When my father was twenty or so, he played guitar at a coffeehouse in Syracuse if he was between carpentry jobs. He’d play for a free meal and whatever people would put in his tip jar. “You can’t be proud when people will feed you,” he’d say. They both told me the story when they were together. They each had their own part, like it was a play, but he’d never tell any of it after she left, so I don’t remember everything. I wish I did.
The people at the coffeehouse liked him and he always got a good crowd. He didn’t write much, so it was mostly covers, but he played the covers other people didn’t. James Taylor was huge, but he never played Fire and Rain. He’d do the obscure stuff, so people thought he wrote the songs himself because they’d never heard them—Ella, Nat, Fats Waller. Maybe some Dylan B-sides.
He’d been playing all night when my mom walked in with a group of friends. They were talking and laughing and he couldn’t stop watching her from the makeshift stage. She wore a short red dress with tall brown boots and when she smiled it was big and the room got brighter and he felt like the world was a better place.
She would chime in, back when they were happy; she would say that she walked in with a group of friends to get coffee. After that they were supposed to meet some boys somebody knew. They were talking, not paying attention to the music, but then my mother heard my father singing Autumn Leaves. She’d never heard the song before.

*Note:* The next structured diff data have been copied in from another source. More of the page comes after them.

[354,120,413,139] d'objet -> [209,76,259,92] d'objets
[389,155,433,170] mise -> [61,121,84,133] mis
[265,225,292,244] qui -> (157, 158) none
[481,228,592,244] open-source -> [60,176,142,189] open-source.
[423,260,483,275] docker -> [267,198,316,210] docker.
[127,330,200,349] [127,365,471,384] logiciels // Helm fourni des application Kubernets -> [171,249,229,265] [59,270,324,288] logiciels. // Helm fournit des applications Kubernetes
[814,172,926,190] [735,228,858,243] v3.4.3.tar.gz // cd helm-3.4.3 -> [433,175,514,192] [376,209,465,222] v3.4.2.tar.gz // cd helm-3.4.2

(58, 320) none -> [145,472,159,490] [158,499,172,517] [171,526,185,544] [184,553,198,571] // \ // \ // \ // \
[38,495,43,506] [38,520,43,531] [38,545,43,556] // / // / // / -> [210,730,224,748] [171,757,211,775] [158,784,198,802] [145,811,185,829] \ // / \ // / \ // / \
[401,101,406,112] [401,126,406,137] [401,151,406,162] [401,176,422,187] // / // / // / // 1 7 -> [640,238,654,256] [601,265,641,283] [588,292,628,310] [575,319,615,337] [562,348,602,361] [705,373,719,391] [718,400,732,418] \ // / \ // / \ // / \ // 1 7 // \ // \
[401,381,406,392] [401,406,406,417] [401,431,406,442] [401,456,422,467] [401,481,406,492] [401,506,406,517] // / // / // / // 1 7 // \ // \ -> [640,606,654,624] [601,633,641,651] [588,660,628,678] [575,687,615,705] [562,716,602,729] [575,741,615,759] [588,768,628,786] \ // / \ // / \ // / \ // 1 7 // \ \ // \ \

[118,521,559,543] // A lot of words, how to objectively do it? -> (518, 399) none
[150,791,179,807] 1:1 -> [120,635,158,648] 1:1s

“He sang my name,” she’d say, and wink at him. “So, I started watching to figure out if I knew him. I didn’t, but by the end of the song I decided I wanted to.” She would sing the whole song when she told the story—the tale of a left behind lover who remembers his love when the leaves change color and fall from the trees. Her voice was thin, but pretty.
So that’s how they met, because of some stupid song. But he lived in Little River and she lived in Syracuse and her parents expected her to marry a doctor or a lawyer or an astronaut. “What did I want with a husband who was always jumping around on the moon?” she’d say.
He didn’t have a lot of money, so one night when he missed her so much he couldn’t stand it anymore, he drove up to Buffalo to ask his grandfather for his grandmother’s ring. He had it engraved with a line from their song the very next day and drove all the way to Syracuse in the middle of a snowstorm to ask her to marry him, right in front of her father. And when she said yes, but her father said absolutely not, she said that Jesus was a carpenter and that was good enough for her. So they had a little wedding that no one on her side came to and Autumn Leaves was their first dance.
Part of the problem with wedding songs is that people don’t listen to the words enough. With my parents, it was like the song decided it. They never had a fighting chance.
I roll the ring around in my hands. If I turn it the right way, all I can read of the lyrics is When Autumn leaves.
— Chapter 5 —
“We should just go,” I say to Matty. We’re hanging out in his uncle’s deer blind since I’m not allowed at his house anymore and I try to avoid him ever spending time at the motorhome.
“Go where?” he says, blowing into his hands. The blind was a better place to hang in the summer.
“Does it matter?” I jump around to stay warm. “Anywhere. Not here.”
“What’s so bad about here?” He pulls a sloppy hand-rolled cigarette from behind his ear and lights it, coughing. This smoking thing is new. He picked it up from Mark Conrad and now he thinks he’s a badass. I don’t smoke, but his parents will blame me when they find out. They blame me for everything. His mother stopped liking me after mine left. As if me and my dad had a disease her family could catch.
“What’s so great about here?” I say. “We’re dying on the vine, Matty. There’s a whole world out there.”